=== Exercise aim ===
Exactly the lines below from the one with "- 10. Employer’s" up to and including the one with "- 11. Monthly" make up the answer, with nothing else added.
--- START ---
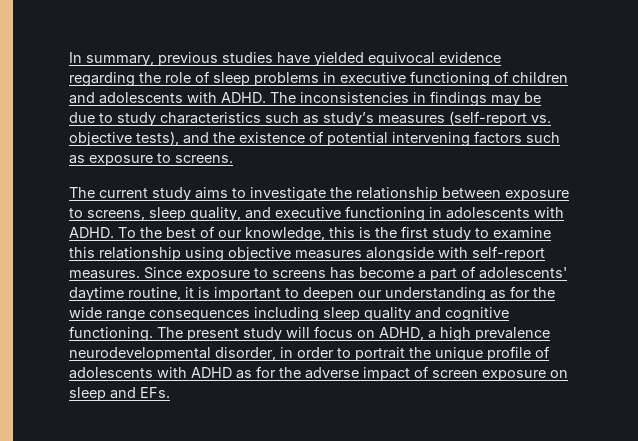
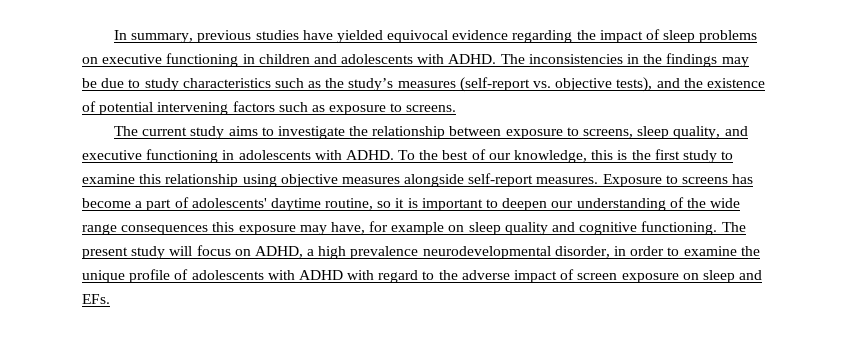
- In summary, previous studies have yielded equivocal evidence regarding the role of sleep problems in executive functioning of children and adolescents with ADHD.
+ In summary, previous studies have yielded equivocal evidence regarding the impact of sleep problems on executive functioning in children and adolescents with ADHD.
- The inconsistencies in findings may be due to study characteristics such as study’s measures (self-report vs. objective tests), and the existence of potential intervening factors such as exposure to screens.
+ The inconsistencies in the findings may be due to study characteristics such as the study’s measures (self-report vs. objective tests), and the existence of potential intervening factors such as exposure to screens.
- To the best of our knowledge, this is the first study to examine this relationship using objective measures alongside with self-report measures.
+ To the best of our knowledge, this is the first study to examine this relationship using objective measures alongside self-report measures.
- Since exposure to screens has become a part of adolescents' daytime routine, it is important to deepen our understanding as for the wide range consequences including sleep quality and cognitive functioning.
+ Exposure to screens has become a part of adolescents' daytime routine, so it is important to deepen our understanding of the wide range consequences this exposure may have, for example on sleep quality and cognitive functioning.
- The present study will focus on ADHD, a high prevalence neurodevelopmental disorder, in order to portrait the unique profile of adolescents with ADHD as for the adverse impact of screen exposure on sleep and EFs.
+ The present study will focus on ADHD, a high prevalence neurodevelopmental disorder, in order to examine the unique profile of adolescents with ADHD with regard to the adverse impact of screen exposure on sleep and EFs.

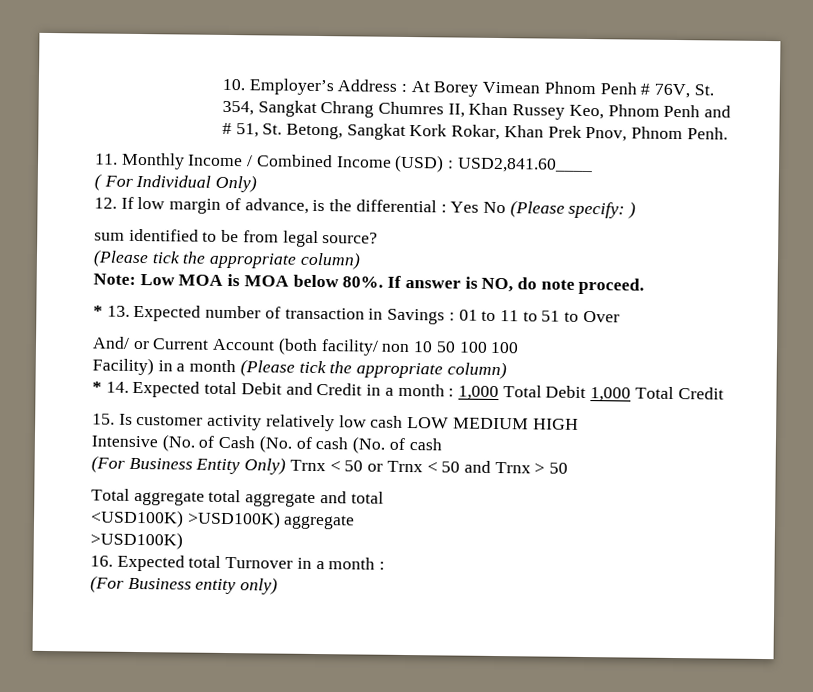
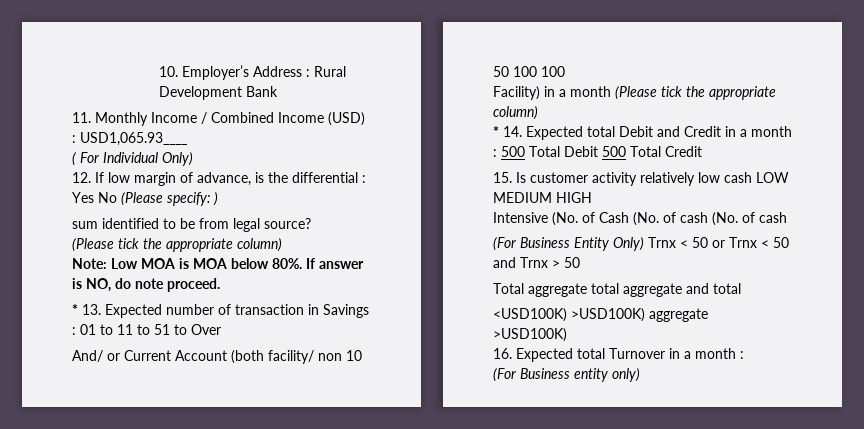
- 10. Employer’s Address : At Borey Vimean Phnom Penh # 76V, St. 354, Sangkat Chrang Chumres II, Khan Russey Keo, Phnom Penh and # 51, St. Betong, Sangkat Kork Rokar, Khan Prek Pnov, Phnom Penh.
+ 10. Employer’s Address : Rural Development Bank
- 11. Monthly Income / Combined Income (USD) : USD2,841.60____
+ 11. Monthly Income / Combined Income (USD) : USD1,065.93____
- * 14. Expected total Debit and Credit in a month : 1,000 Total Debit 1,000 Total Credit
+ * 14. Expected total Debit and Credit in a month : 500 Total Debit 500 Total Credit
--- END ---
=== Exercise result ===
- 10. Employer’s Address : At Borey Vimean Phnom Penh # 76V, St. 354, Sangkat Chrang Chumres II, Khan Russey Keo, Phnom Penh and # 51, St. Betong, Sangkat Kork Rokar, Khan Prek Pnov, Phnom Penh.
+ 10. Employer’s Address : Rural Development Bank
- 11. Monthly Income / Combined Income (USD) : USD2,841.60____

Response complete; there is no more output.